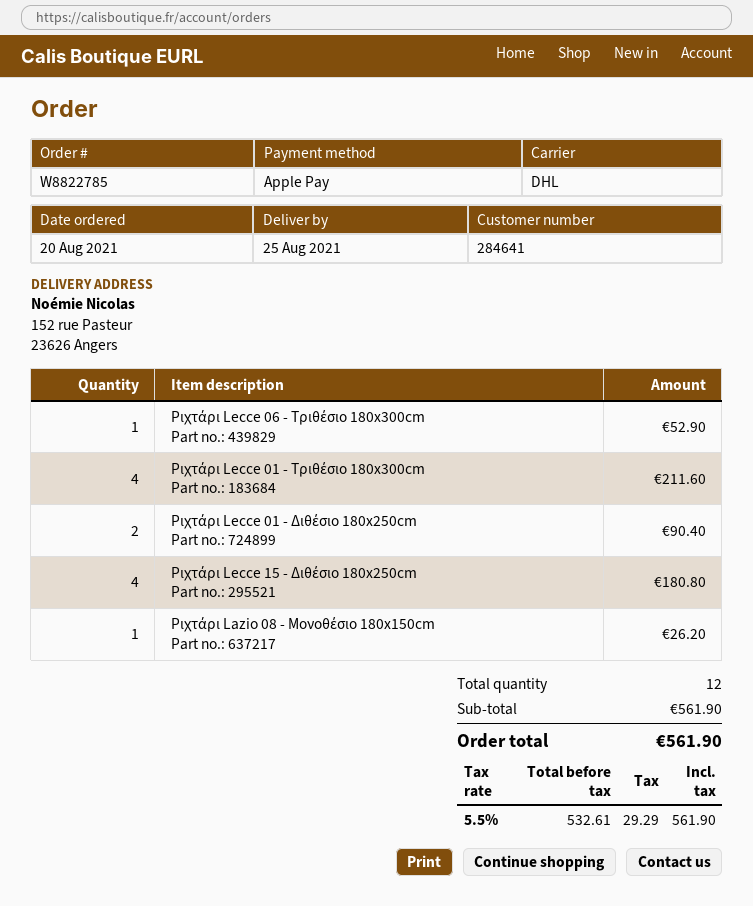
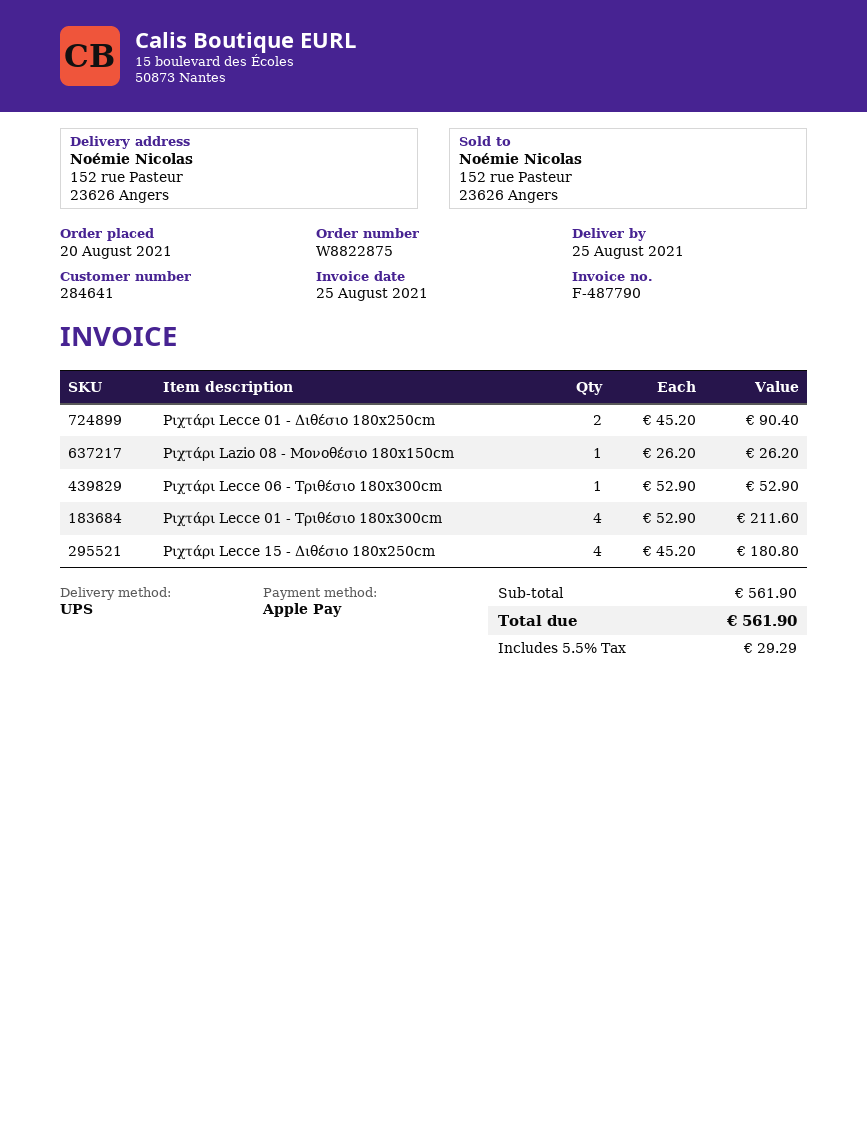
order number: W8822785 -> W8822875
shipping method: DHL -> UPS

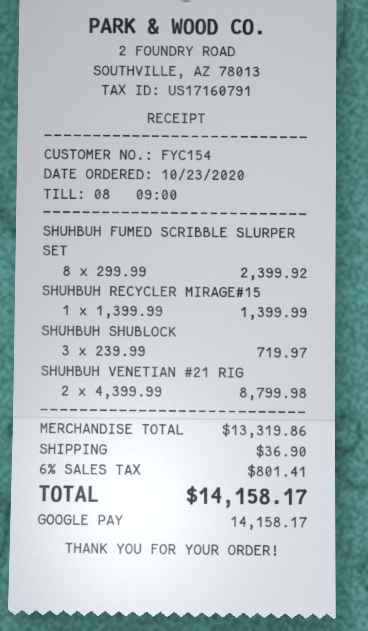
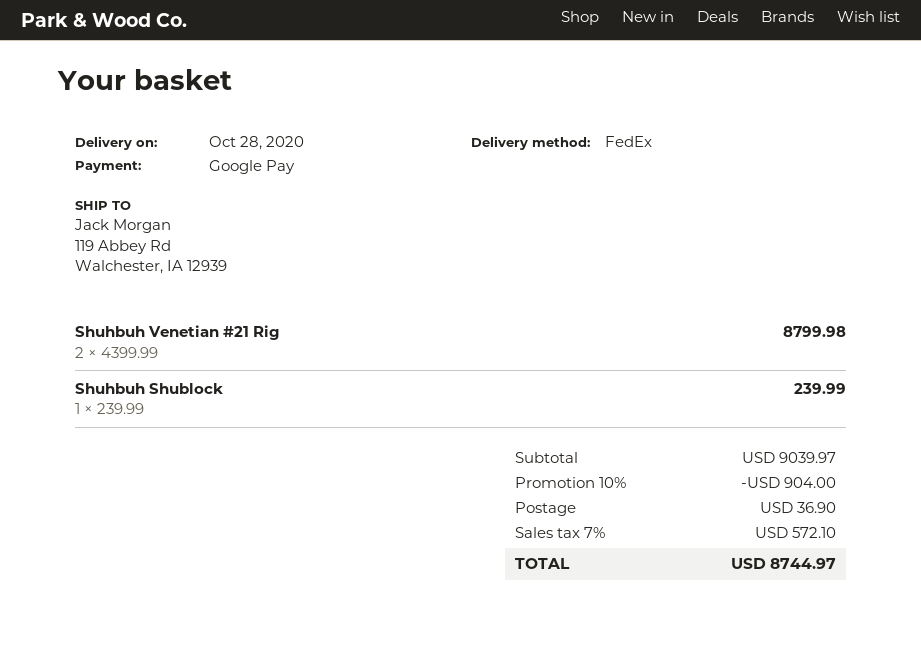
SHUHBUH FUMED SCRIBBLE SLURPER SET: 8 x 299.99 = 2399.92 -> none
SHUHBUH RECYCLER MIRAGE#15: 1 x 1399.99 = 1399.99 -> none
SHUHBUH SHUBLOCK: 3 x 239.99 = 719.97 -> 1 x 239.99 = 239.99
subtotal: 13319.86 -> 9039.97
discount: none -> 10% = 904.00
tax: 6% = 801.41 -> 7% = 572.10
total: 14158.17 -> 8744.97

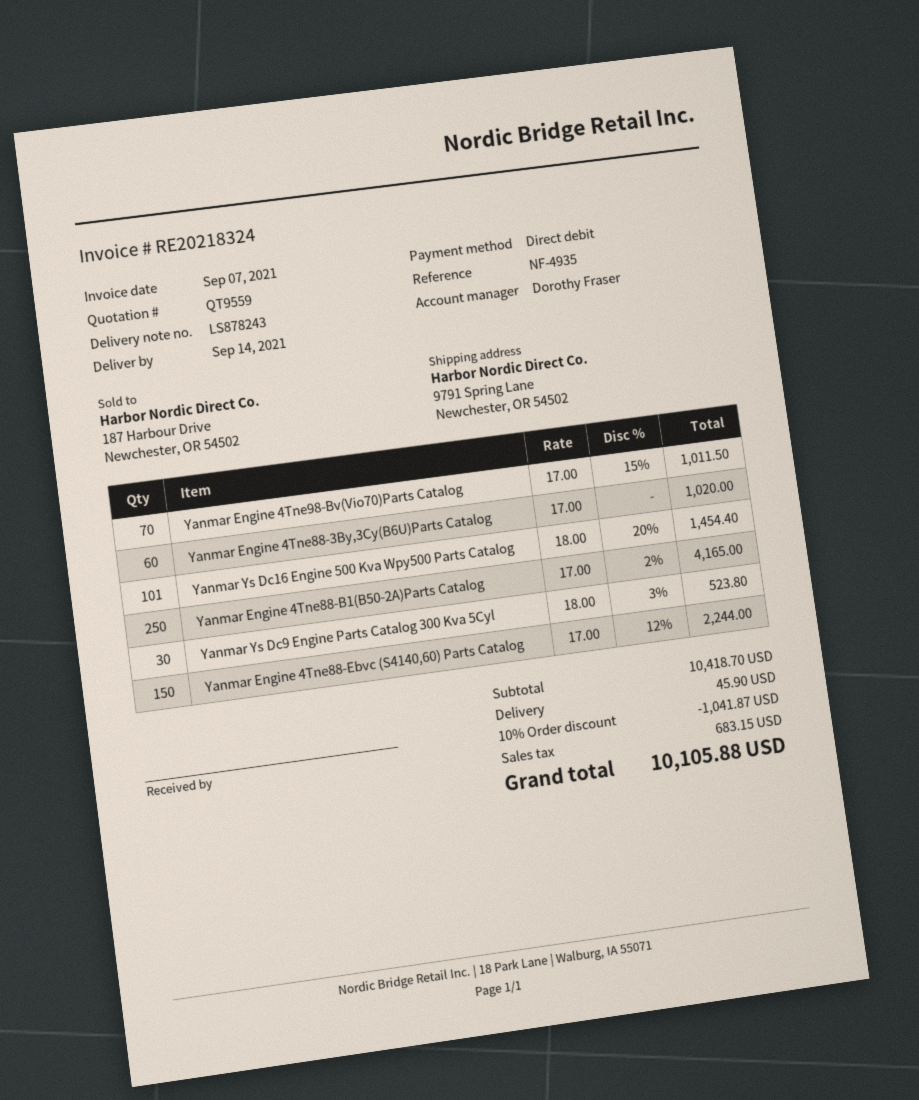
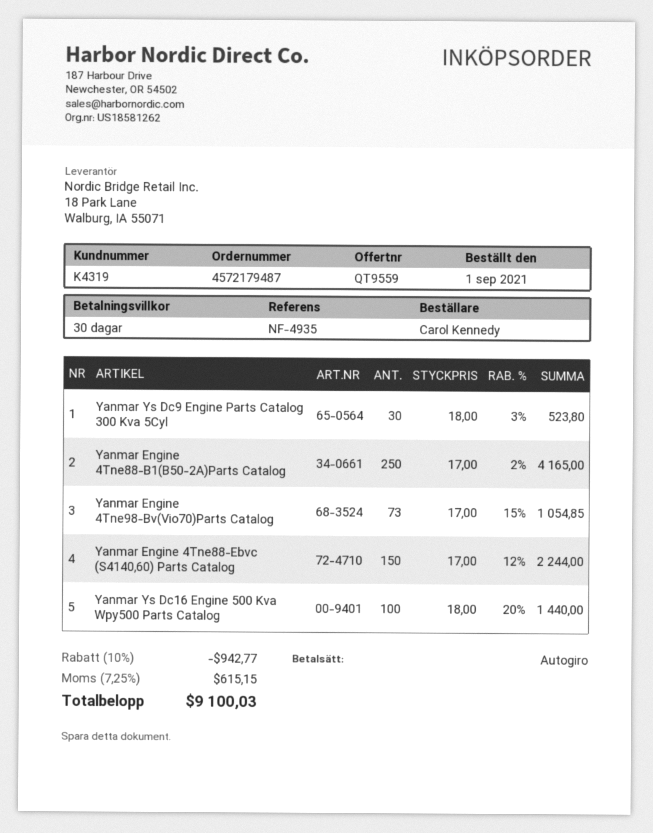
Yanmar Engine 4Tne98-Bv(Vio70)Parts Catalog: 70 x 17.00 - 15% = 1011.50 -> 73 x 17.00 - 15% = 1054.85
Yanmar Engine 4Tne88-3By,3Cy(B6U)Parts Catalog: 60 x 17.00 = 1020.00 -> none
Yanmar Ys Dc16 Engine 500 Kva Wpy500 Parts Catalog: 101 x 18.00 - 20% = 1454.40 -> 100 x 18.00 - 20% = 1440.00
discount: 10% = 1041.87 -> 10% = 942.77
shipping: 45.90 -> none
tax: 683.15 -> 615.15
total: 10105.88 -> 9100.03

-*-

▸ **Prompt**: Every line from the one that holds "SHUHBUH SHUBLOCK: 3" to the last line of the records above goes into the answer, exactly as written; nothing else does, and no picture does either.

▸ **Your solution**:
SHUHBUH SHUBLOCK: 3 x 239.99 = 719.97 -> 1 x 239.99 = 239.99
subtotal: 13319.86 -> 9039.97
discount: none -> 10% = 904.00
tax: 6% = 801.41 -> 7% = 572.10
total: 14158.17 -> 8744.97

Yanmar Engine 4Tne98-Bv(Vio70)Parts Catalog: 70 x 17.00 - 15% = 1011.50 -> 73 x 17.00 - 15% = 1054.85
Yanmar Engine 4Tne88-3By,3Cy(B6U)Parts Catalog: 60 x 17.00 = 1020.00 -> none
Yanmar Ys Dc16 Engine 500 Kva Wpy500 Parts Catalog: 101 x 18.00 - 20% = 1454.40 -> 100 x 18.00 - 20% = 1440.00
discount: 10% = 1041.87 -> 10% = 942.77
shipping: 45.90 -> none
tax: 683.15 -> 615.15
total: 10105.88 -> 9100.03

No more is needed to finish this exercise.